[HOW TO COMPLETE THIS TASK]: The expected output is exactly the lines below, starting at the line with "[240,1441,337,1457] 2011-2017 ->" and ending at the line with "(600, 195) none", both included; no other line belongs in it.

[THE DATA]:
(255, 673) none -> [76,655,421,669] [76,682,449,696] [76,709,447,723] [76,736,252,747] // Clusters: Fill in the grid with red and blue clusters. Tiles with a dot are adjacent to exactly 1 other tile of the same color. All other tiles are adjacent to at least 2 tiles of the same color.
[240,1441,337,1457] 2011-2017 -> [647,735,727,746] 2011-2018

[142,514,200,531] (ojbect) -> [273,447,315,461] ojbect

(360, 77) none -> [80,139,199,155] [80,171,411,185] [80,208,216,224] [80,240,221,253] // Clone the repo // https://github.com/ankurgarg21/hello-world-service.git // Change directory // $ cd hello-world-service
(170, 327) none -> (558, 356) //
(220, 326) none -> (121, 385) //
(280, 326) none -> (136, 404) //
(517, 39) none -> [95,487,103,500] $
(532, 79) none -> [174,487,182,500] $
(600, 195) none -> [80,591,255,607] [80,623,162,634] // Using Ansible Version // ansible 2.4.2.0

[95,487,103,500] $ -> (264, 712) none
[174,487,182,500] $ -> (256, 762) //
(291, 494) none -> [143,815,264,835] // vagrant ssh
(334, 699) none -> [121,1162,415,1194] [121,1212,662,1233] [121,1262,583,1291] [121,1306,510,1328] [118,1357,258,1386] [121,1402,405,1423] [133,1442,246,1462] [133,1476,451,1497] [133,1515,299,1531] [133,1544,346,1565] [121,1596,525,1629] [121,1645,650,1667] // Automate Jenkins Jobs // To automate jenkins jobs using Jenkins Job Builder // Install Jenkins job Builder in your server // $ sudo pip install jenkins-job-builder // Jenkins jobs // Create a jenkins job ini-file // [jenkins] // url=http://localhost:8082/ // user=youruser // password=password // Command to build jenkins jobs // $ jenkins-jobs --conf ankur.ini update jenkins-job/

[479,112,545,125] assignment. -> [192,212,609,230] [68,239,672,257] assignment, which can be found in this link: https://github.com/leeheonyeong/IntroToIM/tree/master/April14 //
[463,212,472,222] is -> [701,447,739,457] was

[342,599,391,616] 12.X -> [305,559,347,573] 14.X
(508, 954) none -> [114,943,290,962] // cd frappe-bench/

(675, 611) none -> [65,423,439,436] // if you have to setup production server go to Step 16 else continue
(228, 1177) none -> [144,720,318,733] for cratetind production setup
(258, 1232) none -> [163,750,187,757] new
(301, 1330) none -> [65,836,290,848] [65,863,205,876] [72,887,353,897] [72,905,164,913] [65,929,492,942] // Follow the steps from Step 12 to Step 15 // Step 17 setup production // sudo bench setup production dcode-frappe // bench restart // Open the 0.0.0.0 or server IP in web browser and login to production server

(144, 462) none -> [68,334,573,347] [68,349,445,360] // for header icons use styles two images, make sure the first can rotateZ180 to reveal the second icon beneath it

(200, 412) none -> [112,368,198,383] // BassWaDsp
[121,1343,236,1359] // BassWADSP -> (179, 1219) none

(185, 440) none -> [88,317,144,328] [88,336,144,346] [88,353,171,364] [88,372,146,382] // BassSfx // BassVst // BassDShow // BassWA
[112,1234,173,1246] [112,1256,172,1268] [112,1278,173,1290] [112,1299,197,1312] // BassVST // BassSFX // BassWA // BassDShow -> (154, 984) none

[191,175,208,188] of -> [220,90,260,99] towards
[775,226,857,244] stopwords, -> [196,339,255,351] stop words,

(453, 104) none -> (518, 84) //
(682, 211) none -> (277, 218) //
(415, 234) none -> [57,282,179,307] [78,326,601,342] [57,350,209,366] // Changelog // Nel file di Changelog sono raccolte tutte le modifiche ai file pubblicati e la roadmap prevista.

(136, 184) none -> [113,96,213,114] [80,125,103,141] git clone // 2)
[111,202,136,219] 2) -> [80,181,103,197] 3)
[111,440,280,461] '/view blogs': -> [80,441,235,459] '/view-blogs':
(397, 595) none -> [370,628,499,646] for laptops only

[OUTPUT OF THE TASK]:
[240,1441,337,1457] 2011-2017 -> [647,735,727,746] 2011-2018

[142,514,200,531] (ojbect) -> [273,447,315,461] ojbect

(360, 77) none -> [80,139,199,155] [80,171,411,185] [80,208,216,224] [80,240,221,253] // Clone the repo // https://github.com/ankurgarg21/hello-world-service.git // Change directory // $ cd hello-world-service
(170, 327) none -> (558, 356) //
(220, 326) none -> (121, 385) //
(280, 326) none -> (136, 404) //
(517, 39) none -> [95,487,103,500] $
(532, 79) none -> [174,487,182,500] $
(600, 195) none -> [80,591,255,607] [80,623,162,634] // Using Ansible Version // ansible 2.4.2.0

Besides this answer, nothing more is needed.